Just read an unbelievable article by this guy. Says his ramen should really cost $28 because of how much it costs him to run the place and make the food. What an ass, I'm sorry that ramen isn't worth $10. Dollar for dollar it's some of the worst in the city, I should know, I've made about 30,000 bowls of it. 
DC has some good points here and there and can be funny and interesting, he's also done some good things for the industry I guess but get real dude.


----------



## TheDispossessed (May 6, 2016)

No offense to the OP here for sharing.


----------



## alterwisser (May 6, 2016)

TheDispossessed said:


> No offense to the OP here for sharing.



None taken. I have no opinion about him, never tried his Ramen. Been to Ssam bar twice, has the duck dinner once which I liked, and sandwich for lunch once. That was ok, loved the Fuji apple Kimchi though!


----------



## TheDispossessed (May 6, 2016)

Matt Rudofker is a hell of a chef and very nice person, he did tremendous things at Ssam bar.


alterwisser said:


> None taken. I have no opinion about him, never tried his Ramen. Been to Ssam bar twice, has the duck dinner once which I liked, and sandwich for lunch once. That was ok, loved the Fuji apple Kimchi though!


----------



## Von blewitt (May 6, 2016)

TheDispossessed said:


> Matt Rudofker is a hell of a chef and very nice person, he did tremendous things at Ssam bar.

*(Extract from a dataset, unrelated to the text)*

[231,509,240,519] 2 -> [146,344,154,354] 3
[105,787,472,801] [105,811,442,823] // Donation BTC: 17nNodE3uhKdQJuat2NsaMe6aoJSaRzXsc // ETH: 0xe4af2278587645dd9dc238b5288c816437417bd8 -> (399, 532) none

He also has a hell of a Knife collection!!!


----------



## alterwisser (May 6, 2016)

Von blewitt said:


> He also has a hell of a Knife collection!!!

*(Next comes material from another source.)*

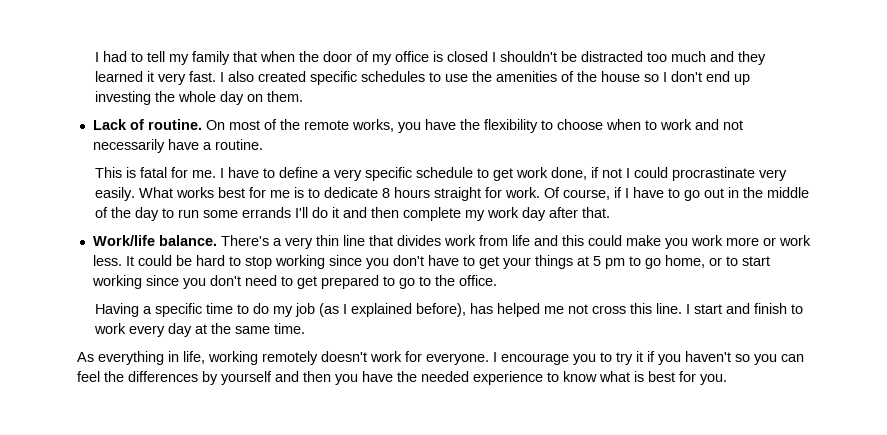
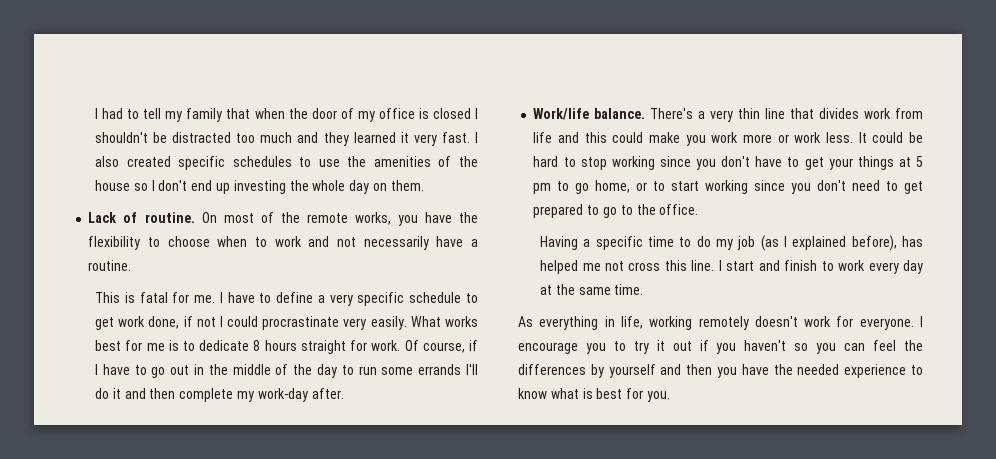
[487,207,611,221] work day after that. -> [257,388,344,402] work-day after.
(643, 356) none -> [672,341,692,351] out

And where can we see that?????? [emoji39]


----------



## chinacats (May 6, 2016)

alterwisser said:


> And where can we see that?????? [emoji39]

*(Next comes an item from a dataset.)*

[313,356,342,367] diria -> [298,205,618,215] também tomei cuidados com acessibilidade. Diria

http://www.kitchenknifeforums.com/showthread.php/5650-mattrud-s-knives

Also a few magazine covers of I recall correctly...


----------



## WildBoar (May 6, 2016)

Back cover of one of the early Lucky Peach editions.


----------



## Kingkor (Jun 6, 2016)

@chinacats that collection is unreal....


----------



## boomchakabowwow (Jun 7, 2016)

i like David Chang..he has some funny one-liners.

never ate his food, but willing to try. cracks me up how he always looks like he is either buzzed, or needs to blow his nose. he might have the worst make up artist..or he needs one.


----------



## daveb (Jun 7, 2016)

I've never seen him where he didn't look hammered. Not that there's anything wrong with that...


----------



## Duckfat (Jun 9, 2016)

TheDispossessed said:


> Just read an unbelievable article by this guy. Says his ramen should really cost $28 because of how much it costs him to run the place and make the food. What an ass, I'm sorry that ramen isn't worth $10. Dollar for dollar it's some of the worst in the city, I should know, I've made about 30,000 bowls of it.
> DC has some good points here and there and can be funny and interesting, he's also done some good things for the industry I guess but get real dude.



If you get burned out on cra**y ramen you can always switch to cereal milk! :rofl2:
TBH I think the only thing he has contributed to the industry is employing good people. Maybe he and guy fieri should take a road trip with RR for some inspiration.


----------